Elle le regarde toujours avec la même expression profonde. Elle est très blanche et ses lèvres pâlies tremblent un peu, mais elle semble absolument calme. Jamais sa jolie tête fière ne s’est dressée plus droite.

Et elle articule avec une précision si nette, que les mots semblent cingler :

— C’est-à-dire que vous me proposez d’être votre maîtresse ?

Il a un sursaut devant la brutalité de l’expression.

— Je vous demande…

Il se penche vers elle.

— … de devenir, dans ma vie, une souveraine divinement bienfaisante, à qui je m’efforcerai, sans cesse, de rendre tout le bonheur qu’elle m’aura donné, en consentant à accepter mon amour !…

— Encore !… Mais écoutez ceci… Je ne suis pas même effleurée par la tentation de recevoir… tout ce que vous m’offrez… Tout à l’heure, vous m’avez proposé de m’aider… Je n’ai besoin ni d’aide… ni d’amour…

Elle parle avec un calme hautain.
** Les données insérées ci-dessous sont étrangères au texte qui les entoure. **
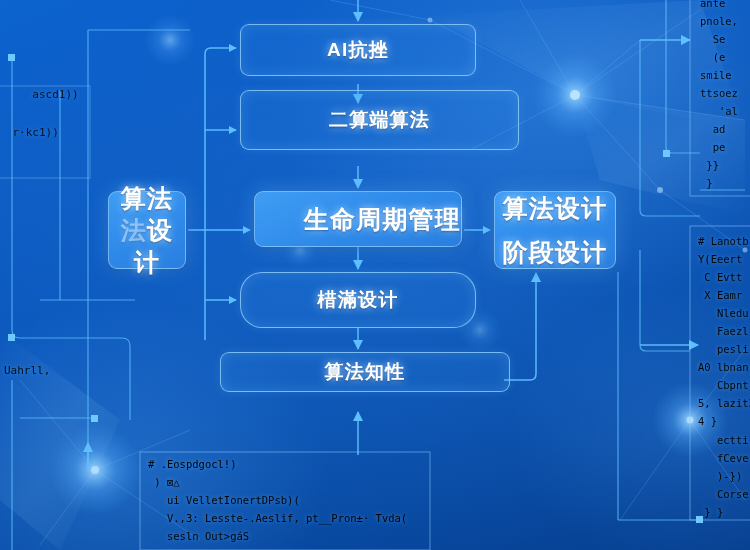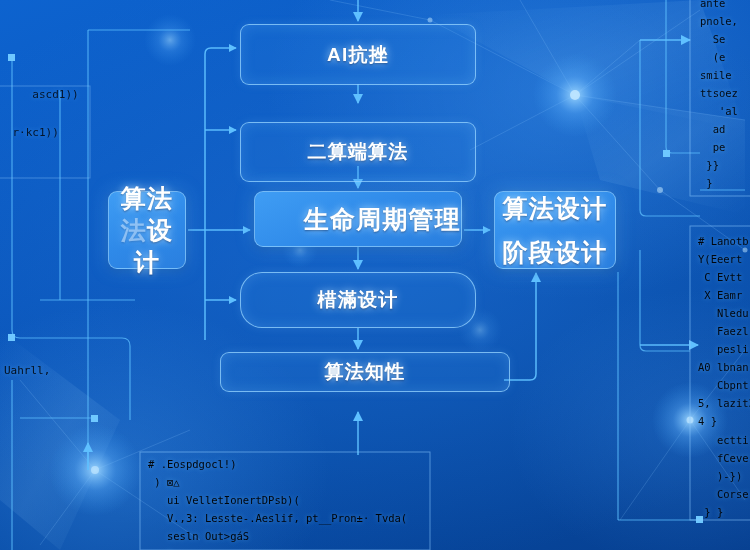"AI抗挫" #n-ai { height: 61px -> 52px }
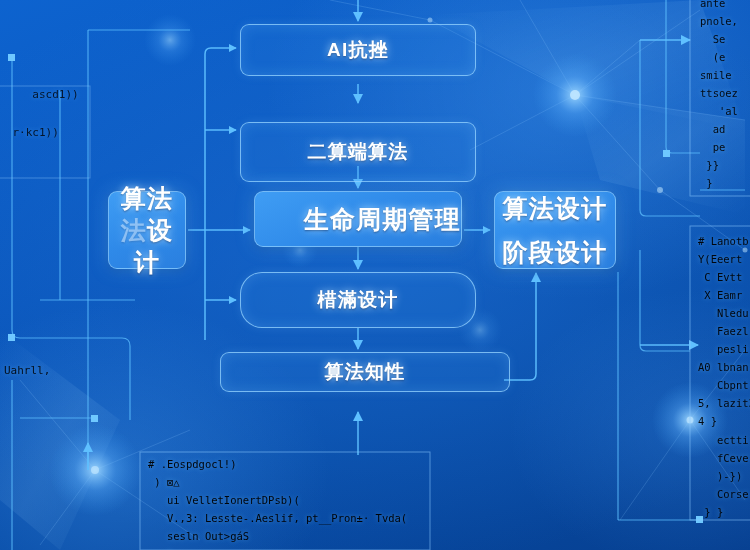"二算端算法" #n-dual { top: 122px -> 90px; width: 236px -> 279px }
Mais sa voix est frémissante. Et un peu de rose est remonté aux joues décolorées. Droit devant elle, ses yeux regardent l’eau qui fuit, au dehors, sous les branches.

— Je vous remercie de votre sollicitude… Je n’en ai que faire. Je ne suis pas aussi isolée dans la vie que vous semblez l’imaginer… J’ai un petit garçon qui est, pour moi, un soutien moral très puissant.